* **WHAT IS REQUIRED**: Count the lines in the records below that contain the word "total", and give only that number.

* **INPUT DATA**:
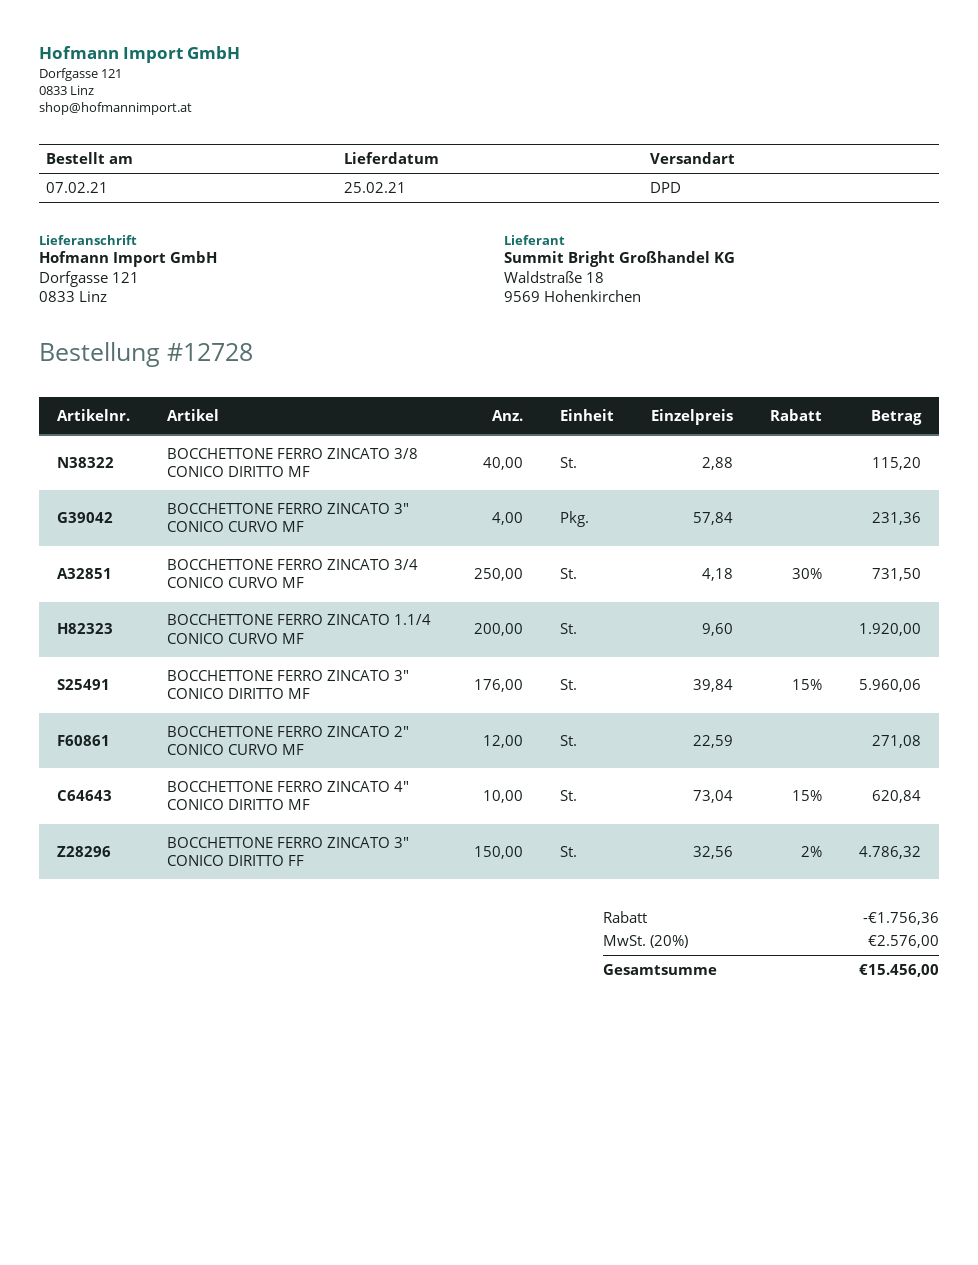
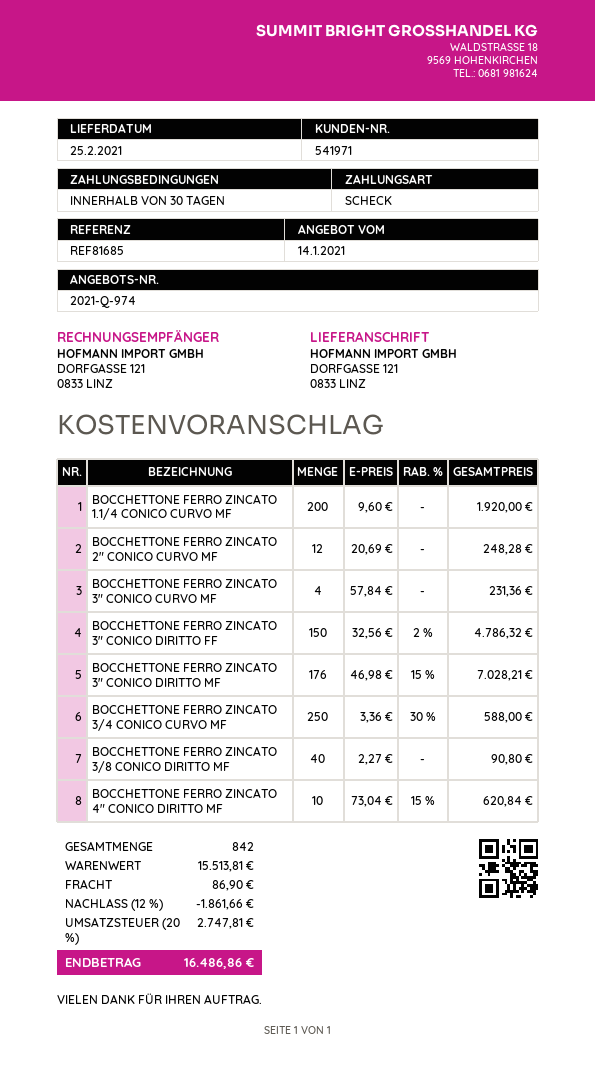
BOCCHETTONE FERRO ZINCATO 3/8 CONICO DIRITTO MF: 40 x 2.88 = 115.20 -> 40 x 2.27 = 90.80
BOCCHETTONE FERRO ZINCATO 3/4 CONICO CURVO MF: 250 x 4.18 - 30% = 731.50 -> 250 x 3.36 - 30% = 588.00
BOCCHETTONE FERRO ZINCATO 3" CONICO DIRITTO MF: 176 x 39.84 - 15% = 5960.06 -> 176 x 46.98 - 15% = 7028.21
BOCCHETTONE FERRO ZINCATO 2" CONICO CURVO MF: 12 x 22.59 = 271.08 -> 12 x 20.69 = 248.28
discount: 1756.36 -> 1861.66
shipping: none -> 86.90
tax: 20% = 2576.00 -> 20% = 2747.81
total: 15456.00 -> 16486.86

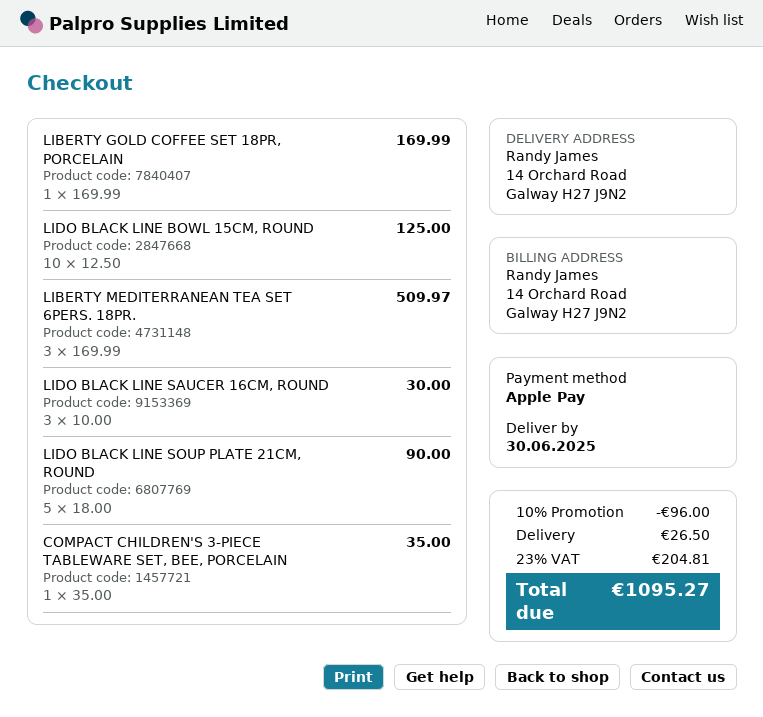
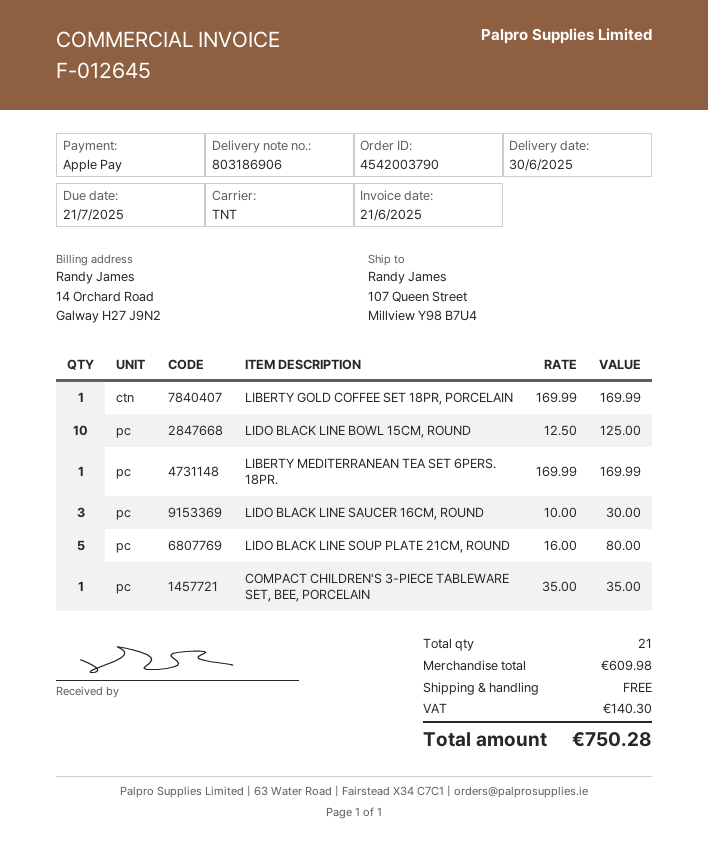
ship to: 14 Orchard Road, Galway H27 J9N2 -> 107 Queen Street, Millview Y98 B7U4
LIBERTY MEDITERRANEAN TEA SET 6PERS. 18PR.: 3 x 169.99 = 509.97 -> 1 x 169.99 = 169.99
LIDO BLACK LINE SOUP PLATE 21CM, ROUND: 5 x 18.00 = 90.00 -> 5 x 16.00 = 80.00
discount: 10% = 96.00 -> none
shipping: 26.50 -> 0.00
tax: 204.81 -> 140.30
total: 1095.27 -> 750.28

* **ANSWER SECTION**: 2